China’s Statistics Books are Cooked

Monday, September 7, 2009 23:30

Following up on my recent post Following China’s Path of Least Statistical Resistance, I came across the recent Foreign Policy article  How China Cooks Its Books, and was pointed in the direction of another article in Caijing (h/t Ian) Is China’s Export Engine Slowly Restarting? , that provide or interesting reads and insights:

From FP:

China has predicated its very claim of being the healthiest large economy in the world on faulty statistics. The government insists that even though China’s all-important export sector has been devastated — contracting about 25 percent in the past year — a massive uptick in domestic consumption has kept factories producing and growth churning along. A close examination of retail sales and GDP growth, however, tells a different story. China’s domestic retail sales have risen about 15 percent year on year, but that does not really translate into Chinese consumers purchasing 15 percent more televisions and T-shirts.

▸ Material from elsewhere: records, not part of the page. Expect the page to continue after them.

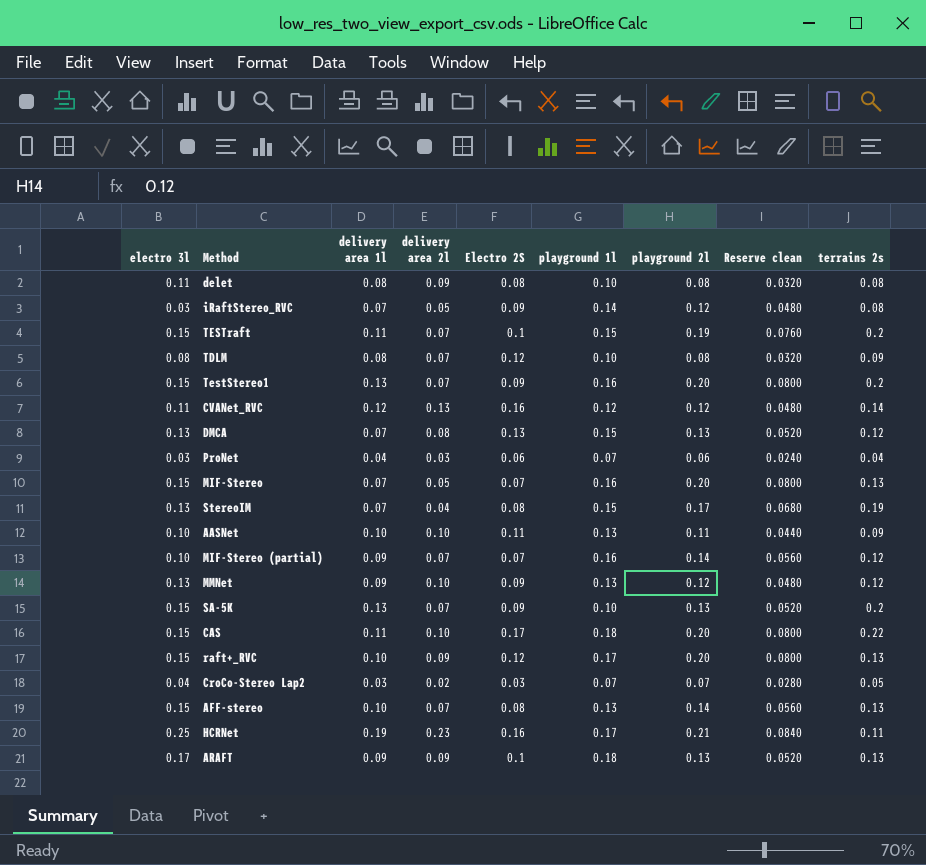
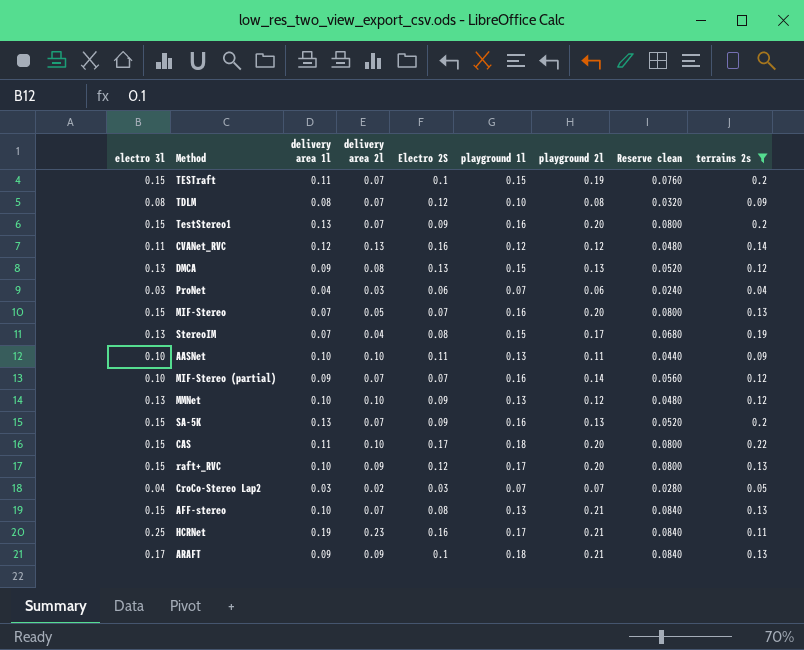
filter: none -> terrains 2s != 0.08
DMCA | delivery area 1l: 0.07 -> 0.09
MMNet | delivery area 1l: 0.09 -> 0.10
SA-5K | playground 1l: 0.10 -> 0.16
AFF-stereo | playground 2l: 0.14 -> 0.21
AFF-stereo | Reserve clean: 0.0560 -> 0.0840
ARAFT | playground 2l: 0.13 -> 0.21
ARAFT | Reserve clean: 0.0520 -> 0.0840

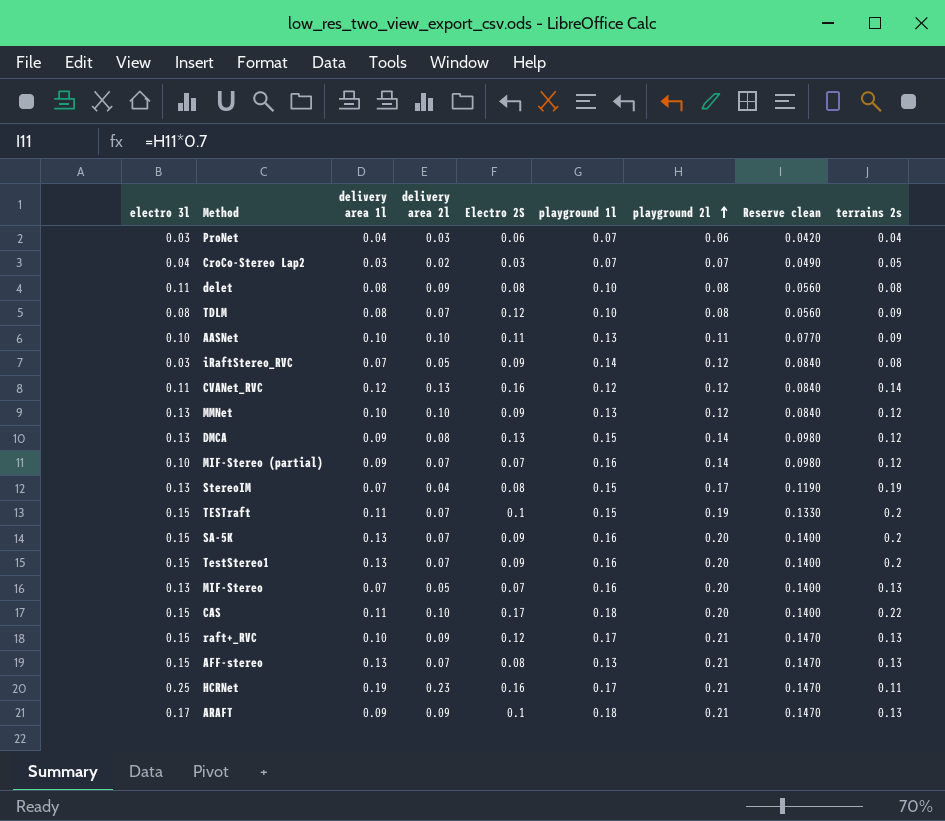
filter: terrains 2s != 0.08 -> none
row order: none -> playground 2l ascending
column Reserve clean | formula: [playground 2l] * 0.4 -> [playground 2l] * 0.7
DMCA | playground 2l: 0.13 -> 0.14
SA-5K | playground 2l: 0.13 -> 0.20
MIF-Stereo | electro 3l: 0.15 -> 0.13
raft+_RVC | playground 2l: 0.20 -> 0.21
AFF-stereo | delivery area 1l: 0.10 -> 0.13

A series of positive economic indicators has inspired confidence in a possible recovery for China’s import-export business, which scraped bottom after a global financial crisis struck last year. Import and export data released by the General Administration of Customs in July showed foreign trade gradually heating up again. Statistics pointed to a business rebound in each of five, consecutive months. [….] These figures suggest foreign trade, China’s most important engine for economic growth, has indeed bottomed out. Exports seem to have turned the corner on a road to post-crisis recovery.

But do the nation’s exporters agree? To answer that question, Caijing reporters recently visited key export manufacturing areas along the nation’s east coast, from the Shandong Peninsula to the Yangtze River Delta and as far south as the Pearl River Delta. They found companies from textile makers to boiler manufacturers struggling to survive – and many still waiting to turn the corner.

Both articles offer some very interesting insights into the softness of China’s statistical infratructure, and more than anything, highlight the need for everyone who is looking at/ to China to look for concrete among the tofu.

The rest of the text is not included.